WORK REQUIRED:
Nothing but the lines below from the one with "that requires files" through the one with "a person, Belanovan." should be output, each exactly as given, and no pictures.
■ ■ ■ ■
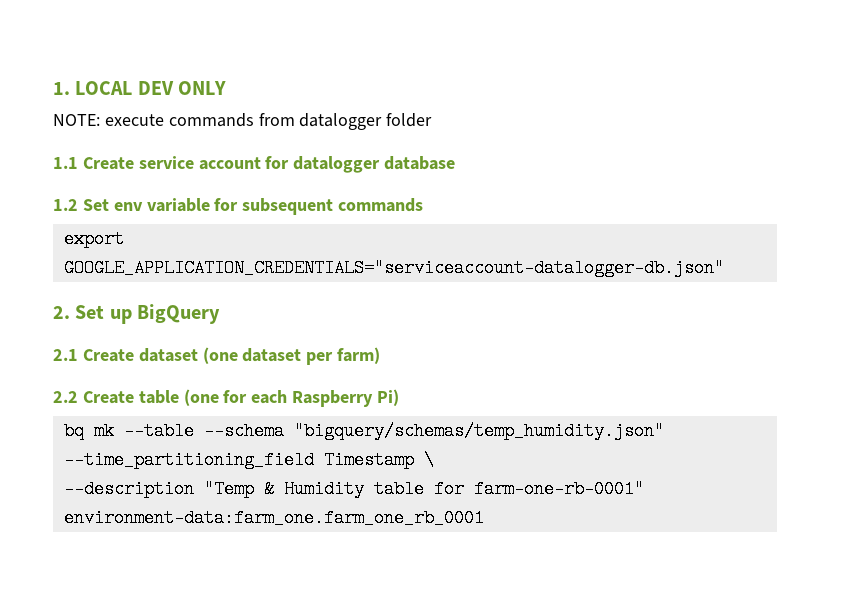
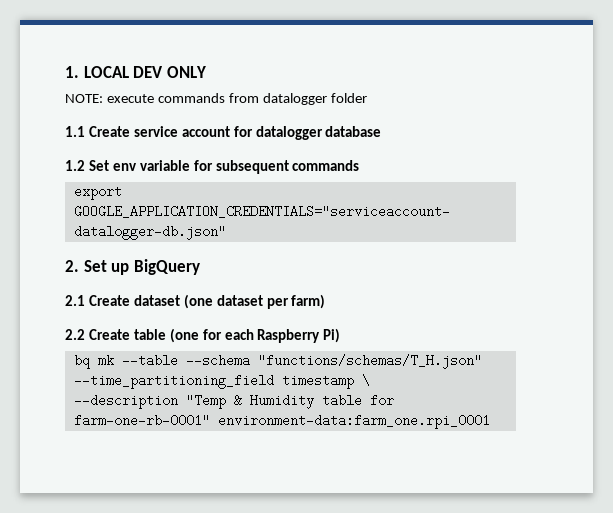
- bq mk --table --schema "bigquery/schemas/temp_humidity.json" --time_partitioning_field Timestamp \
+ bq mk --table --schema "functions/schemas/T_H.json" --time_partitioning_field timestamp \
- --description "Temp & Humidity table for farm-one-rb-0001" environment-data:farm_one.farm_one_rb_0001
+ --description "Temp & Humidity table for farm-one-rb-0001" environment-data:farm_one.rpi_0001

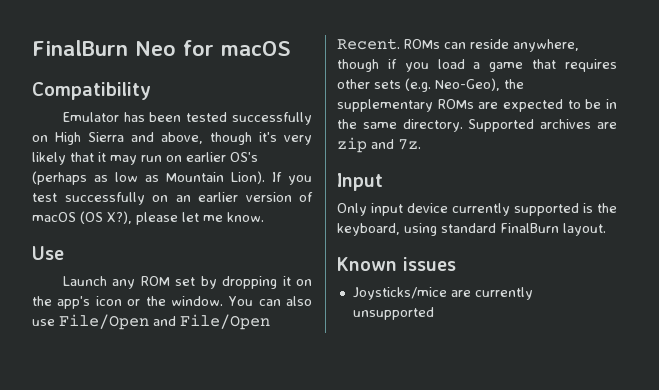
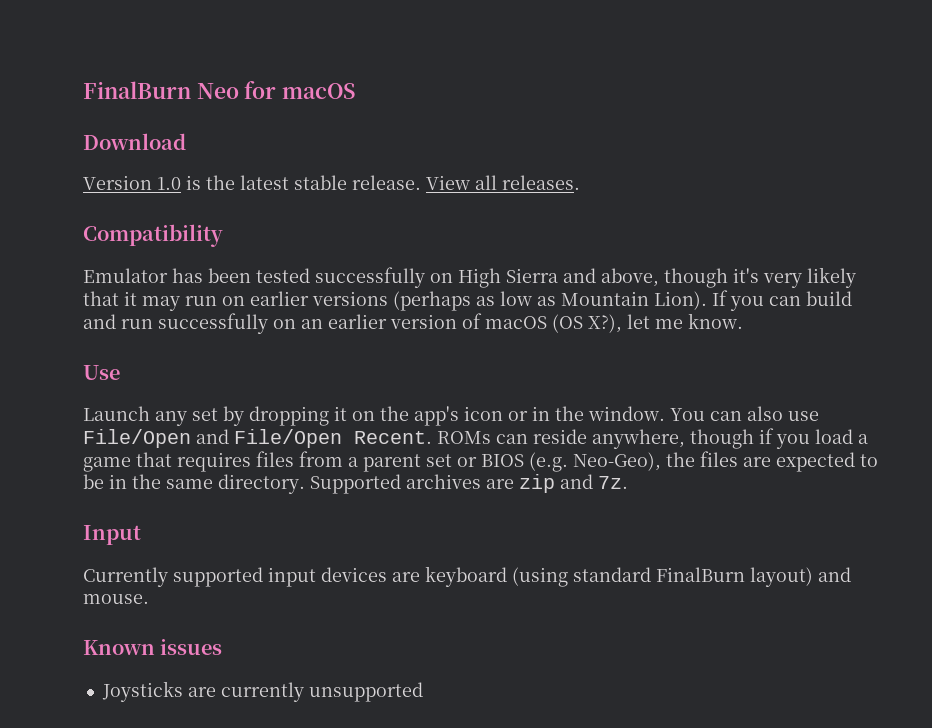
+ Download
+ Version 1.0 is the latest stable release. View all releases.
- Emulator has been tested successfully on High Sierra and above, though it's very likely that it may run on earlier OS's (perhaps as low as Mountain Lion).
+ Emulator has been tested successfully on High Sierra and above, though it's very likely that it may run on earlier versions (perhaps as low as Mountain Lion).
- If you test successfully on an earlier version of macOS (OS X?), please let me know.
+ If you can build and run successfully on an earlier version of macOS (OS X?), let me know.
- Launch any ROM set by dropping it on the app's icon or the window.
+ Launch any set by dropping it on the app's icon or in the window.
- ROMs can reside anywhere, though if you load a game that requires other sets (e.g. Neo-Geo), the supplementary ROMs are expected to be in the same directory.
+ ROMs can reside anywhere, though if you load a game that requires files from a parent set or BIOS (e.g. Neo-Geo), the files are expected to be in the same directory.
- Only input device currently supported is the keyboard, using standard FinalBurn layout.
+ Currently supported input devices are keyboard (using standard FinalBurn layout) and mouse.
- Joysticks/mice are currently unsupported
+ Joysticks are currently unsupported

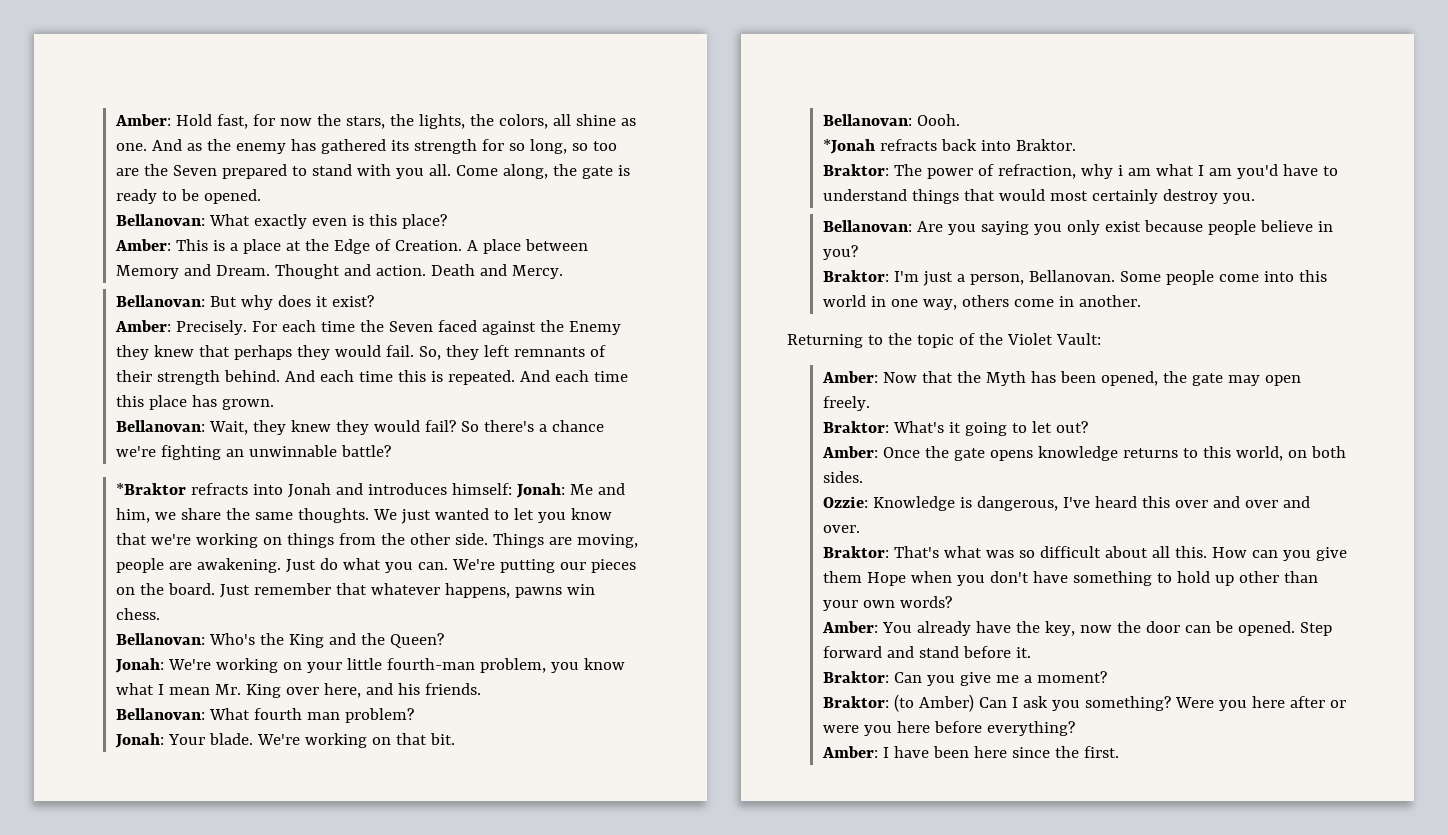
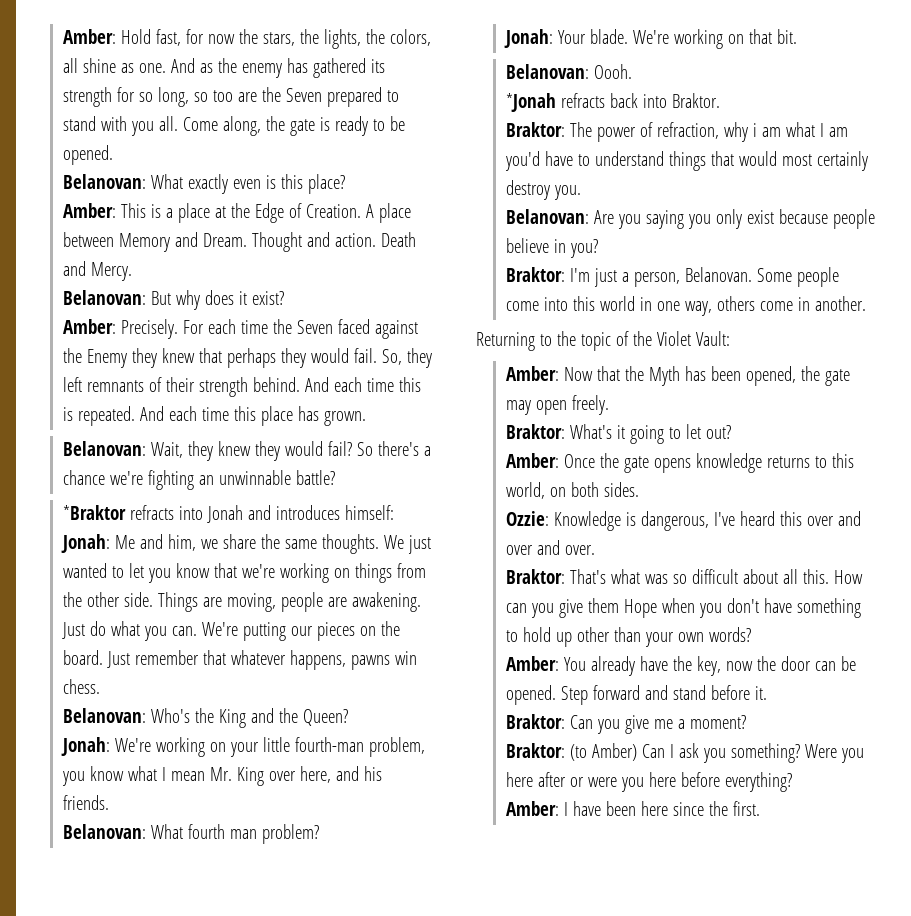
- Bellanovan: What exactly even is this place?
+ Belanovan: What exactly even is this place?
- Bellanovan: But why does it exist?
+ Belanovan: But why does it exist?
- Bellanovan: Wait, they knew they would fail?
+ Belanovan: Wait, they knew they would fail?
- Bellanovan: Who's the King and the Queen?
+ Belanovan: Who's the King and the Queen?
- Bellanovan: What fourth man problem?
+ Belanovan: What fourth man problem?
- Bellanovan: Oooh.
+ Belanovan: Oooh.
- Bellanovan: Are you saying you only exist because people believe in you?
+ Belanovan: Are you saying you only exist because people believe in you?
- Braktor: I'm just a person, Bellanovan.
+ Braktor: I'm just a person, Belanovan.

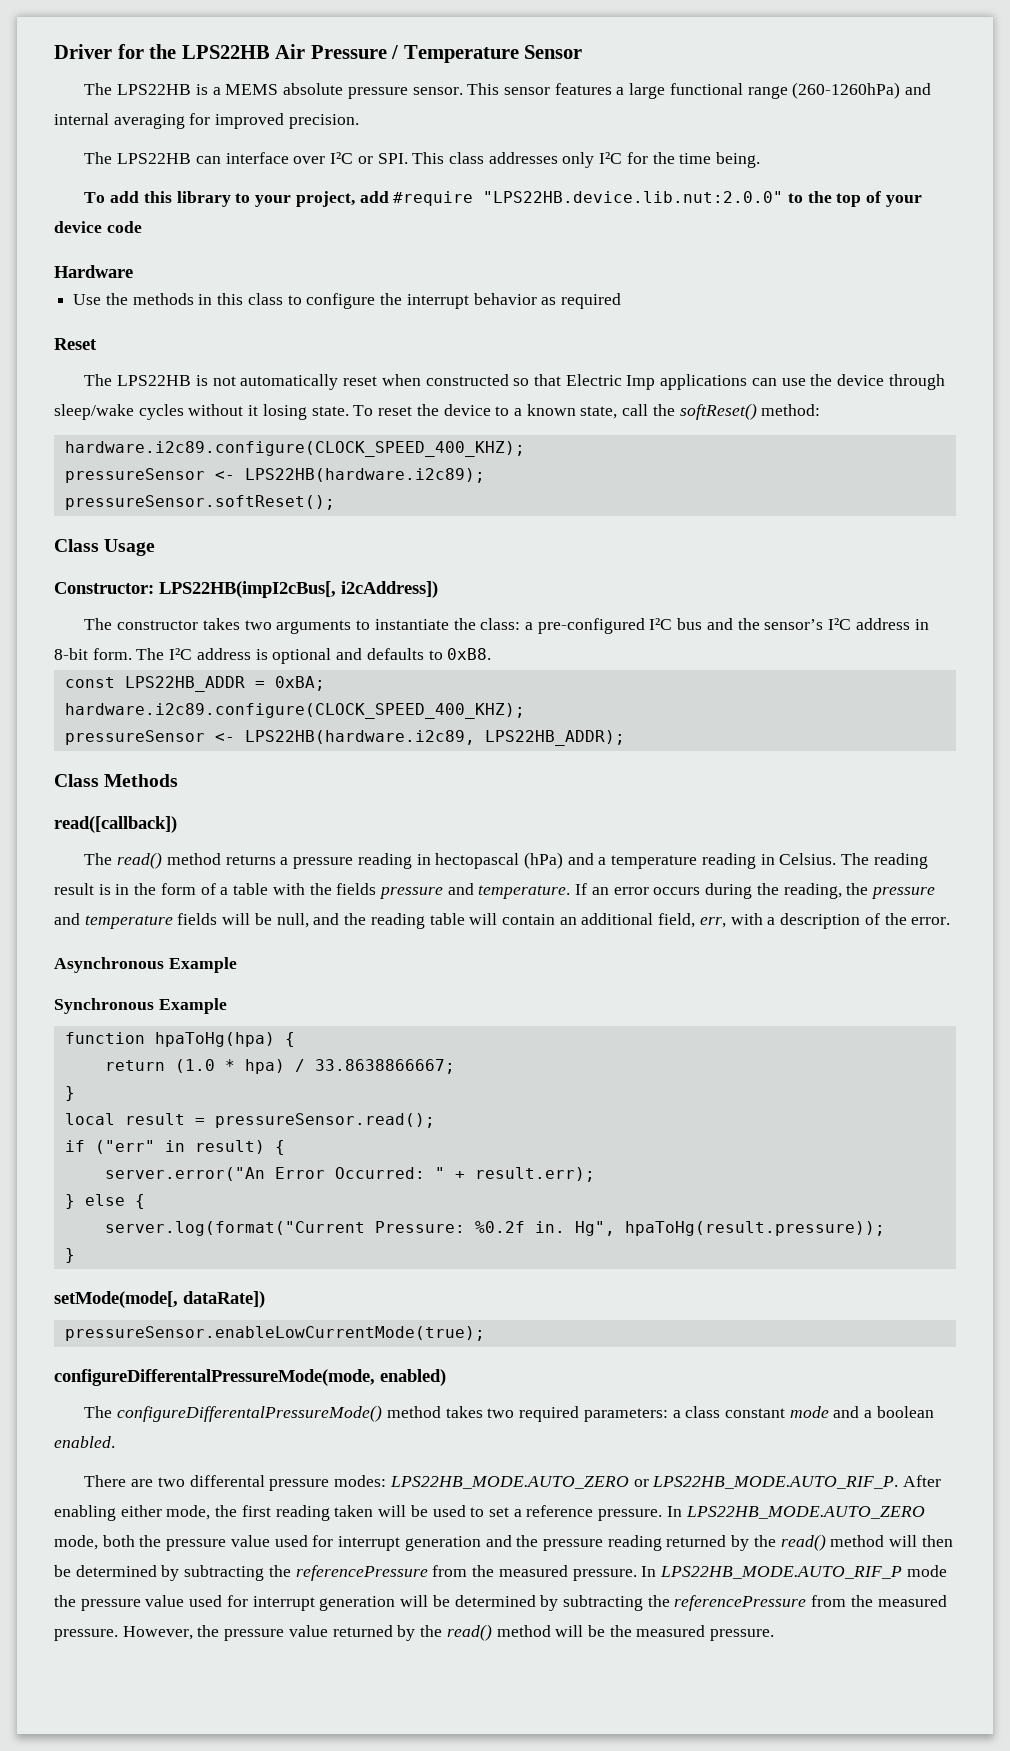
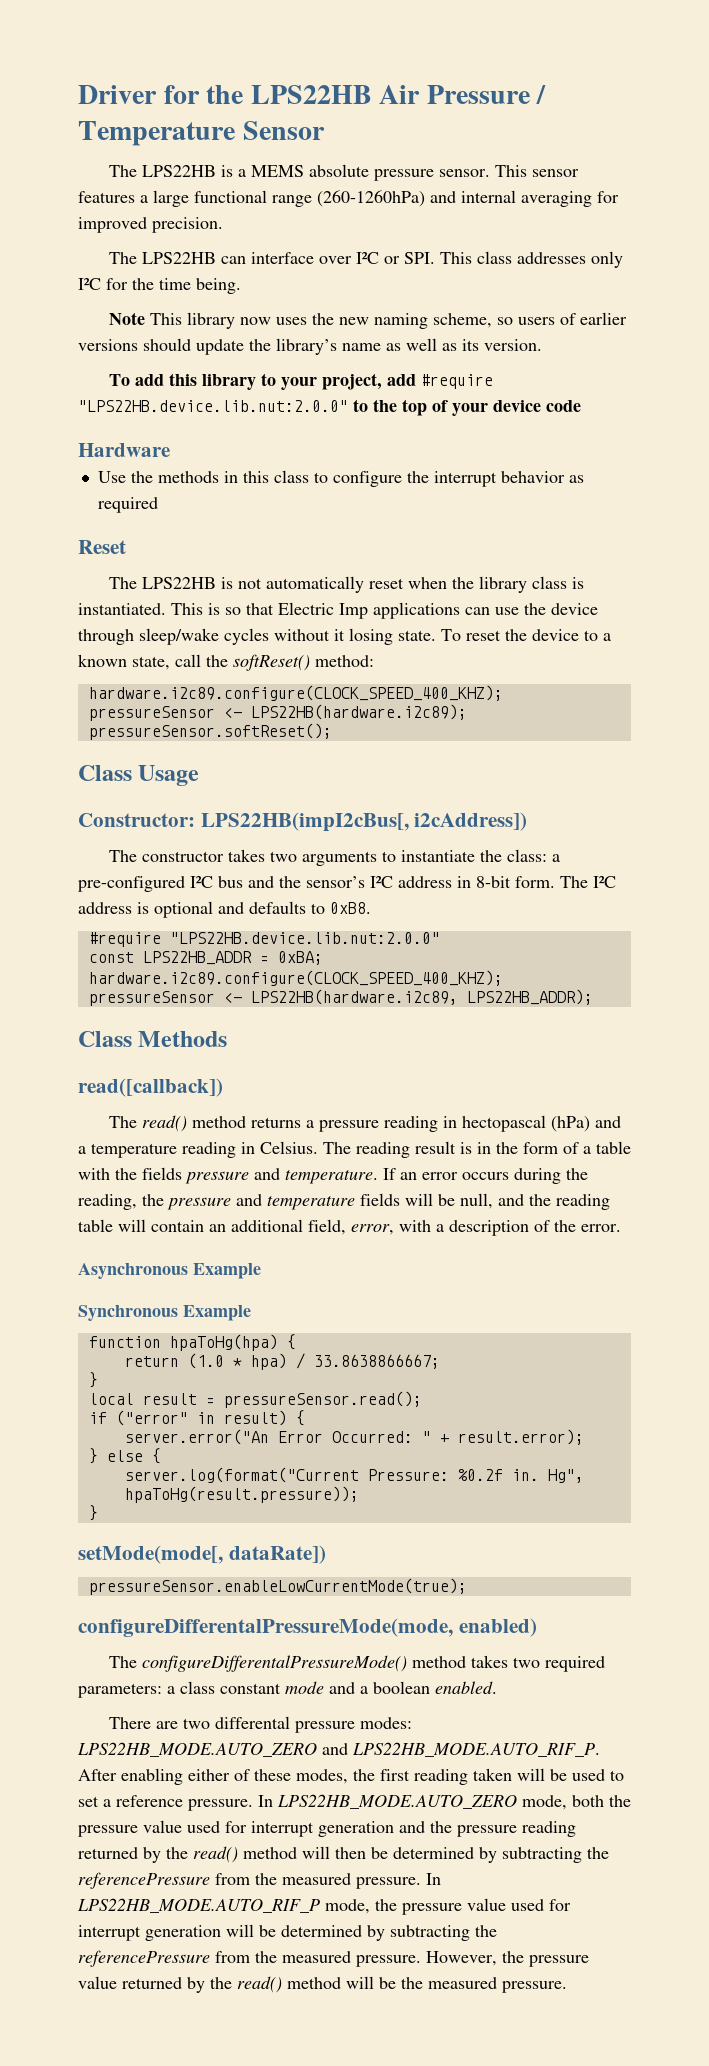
+ Note This library now uses the new naming scheme, so users of earlier versions should update the library’s name as well as its version.
- The LPS22HB is not automatically reset when constructed so that Electric Imp applications can use the device through sleep/wake cycles without it losing state.
+ The LPS22HB is not automatically reset when the library class is instantiated. This is so that Electric Imp applications can use the device through sleep/wake cycles without it losing state.
  The I²C address is optional and defaults to 0xB8.
+ #require "LPS22HB.device.lib.nut:2.0.0"
- If an error occurs during the reading, the pressure and temperature fields will be null, and the reading table will contain an additional field, err, with a description of the error.
+ If an error occurs during the reading, the pressure and temperature fields will be null, and the reading table will contain an additional field, error, with a description of the error.
- if ("err" in result) {
+ if ("error" in result) {
- server.error("An Error Occurred: " + result.err);
+ server.error("An Error Occurred: " + result.error);
- There are two differental pressure modes: LPS22HB_MODE.AUTO_ZERO or LPS22HB_MODE.AUTO_RIF_P. After enabling either mode, the first reading taken will be used to set a reference pressure.
+ There are two differental pressure modes: LPS22HB_MODE.AUTO_ZERO and LPS22HB_MODE.AUTO_RIF_P. After enabling either of these modes, the first reading taken will be used to set a reference pressure.
- In LPS22HB_MODE.AUTO_RIF_P mode the pressure value used for interrupt generation will be determined by subtracting the referencePressure from the measured pressure.
+ In LPS22HB_MODE.AUTO_RIF_P mode, the pressure value used for interrupt generation will be determined by subtracting the referencePressure from the measured pressure.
■ ■ ■ ■
SOLUTION BELOW:
+ ROMs can reside anywhere, though if you load a game that requires files from a parent set or BIOS (e.g. Neo-Geo), the files are expected to be in the same directory.
- Only input device currently supported is the keyboard, using standard FinalBurn layout.
+ Currently supported input devices are keyboard (using standard FinalBurn layout) and mouse.
- Joysticks/mice are currently unsupported
+ Joysticks are currently unsupported

- Bellanovan: What exactly even is this place?
+ Belanovan: What exactly even is this place?
- Bellanovan: But why does it exist?
+ Belanovan: But why does it exist?
- Bellanovan: Wait, they knew they would fail?
+ Belanovan: Wait, they knew they would fail?
- Bellanovan: Who's the King and the Queen?
+ Belanovan: Who's the King and the Queen?
- Bellanovan: What fourth man problem?
+ Belanovan: What fourth man problem?
- Bellanovan: Oooh.
+ Belanovan: Oooh.
- Bellanovan: Are you saying you only exist because people believe in you?
+ Belanovan: Are you saying you only exist because people believe in you?
- Braktor: I'm just a person, Bellanovan.
+ Braktor: I'm just a person, Belanovan.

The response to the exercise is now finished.